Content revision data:
━━━━━━

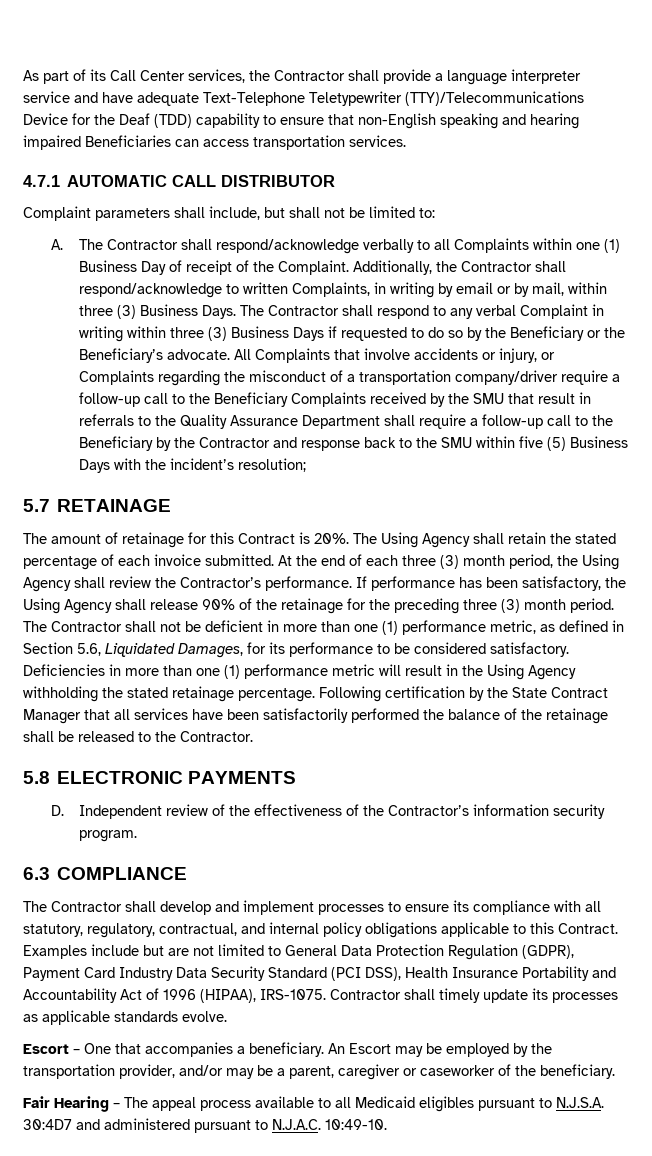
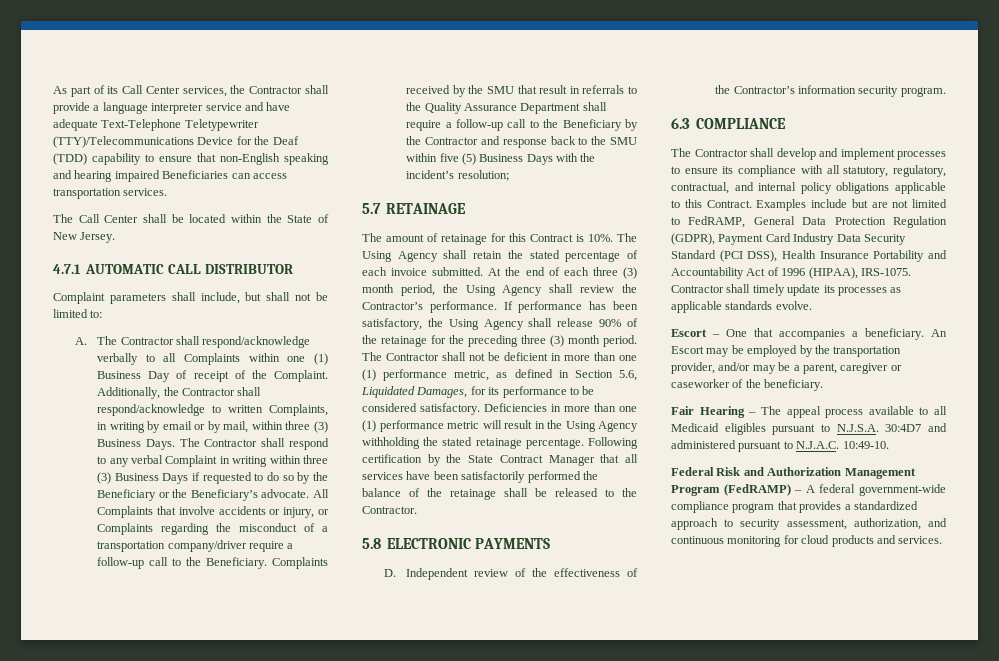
+ The Call Center shall be located within the State of New Jersey.
- All Complaints that involve accidents or injury, or Complaints regarding the misconduct of a transportation company/driver require a follow-up call to the Beneficiary Complaints received by the SMU that result in referrals to the Quality Assurance Department shall require a follow-up call to the Beneficiary by the Contractor and response back to the SMU within five (5) Business Days with the incident’s resolution;
+ All Complaints that involve accidents or injury, or Complaints regarding the misconduct of a transportation company/driver require a follow-up call to the Beneficiary. Complaints received by the SMU that result in referrals to the Quality Assurance Department shall require a follow-up call to the Beneficiary by the Contractor and response back to the SMU within five (5) Business Days with the incident’s resolution;
- The amount of retainage for this Contract is 20%.
+ The amount of retainage for this Contract is 10%.
- Examples include but are not limited to General Data Protection Regulation (GDPR), Payment Card Industry Data Security Standard (PCI DSS), Health Insurance Portability and Accountability Act of 1996 (HIPAA), IRS-1075.
+ Examples include but are not limited to FedRAMP, General Data Protection Regulation (GDPR), Payment Card Industry Data Security Standard (PCI DSS), Health Insurance Portability and Accountability Act of 1996 (HIPAA), IRS-1075.
+ Federal Risk and Authorization Management Program (FedRAMP) – A federal government-wide compliance program that provides a standardized approach to security assessment, authorization, and continuous monitoring for cloud products and services.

━━━━━━

ACTIVITY →
Each record should be printed again precisely, though not its pictures.

WRITTEN RESPONSE →
+ The Call Center shall be located within the State of New Jersey.
- All Complaints that involve accidents or injury, or Complaints regarding the misconduct of a transportation company/driver require a follow-up call to the Beneficiary Complaints received by the SMU that result in referrals to the Quality Assurance Department shall require a follow-up call to the Beneficiary by the Contractor and response back to the SMU within five (5) Business Days with the incident’s resolution;
+ All Complaints that involve accidents or injury, or Complaints regarding the misconduct of a transportation company/driver require a follow-up call to the Beneficiary. Complaints received by the SMU that result in referrals to the Quality Assurance Department shall require a follow-up call to the Beneficiary by the Contractor and response back to the SMU within five (5) Business Days with the incident’s resolution;
- The amount of retainage for this Contract is 20%.
+ The amount of retainage for this Contract is 10%.
- Examples include but are not limited to General Data Protection Regulation (GDPR), Payment Card Industry Data Security Standard (PCI DSS), Health Insurance Portability and Accountability Act of 1996 (HIPAA), IRS-1075.
+ Examples include but are not limited to FedRAMP, General Data Protection Regulation (GDPR), Payment Card Industry Data Security Standard (PCI DSS), Health Insurance Portability and Accountability Act of 1996 (HIPAA), IRS-1075.
+ Federal Risk and Authorization Management Program (FedRAMP) – A federal government-wide compliance program that provides a standardized approach to security assessment, authorization, and continuous monitoring for cloud products and services.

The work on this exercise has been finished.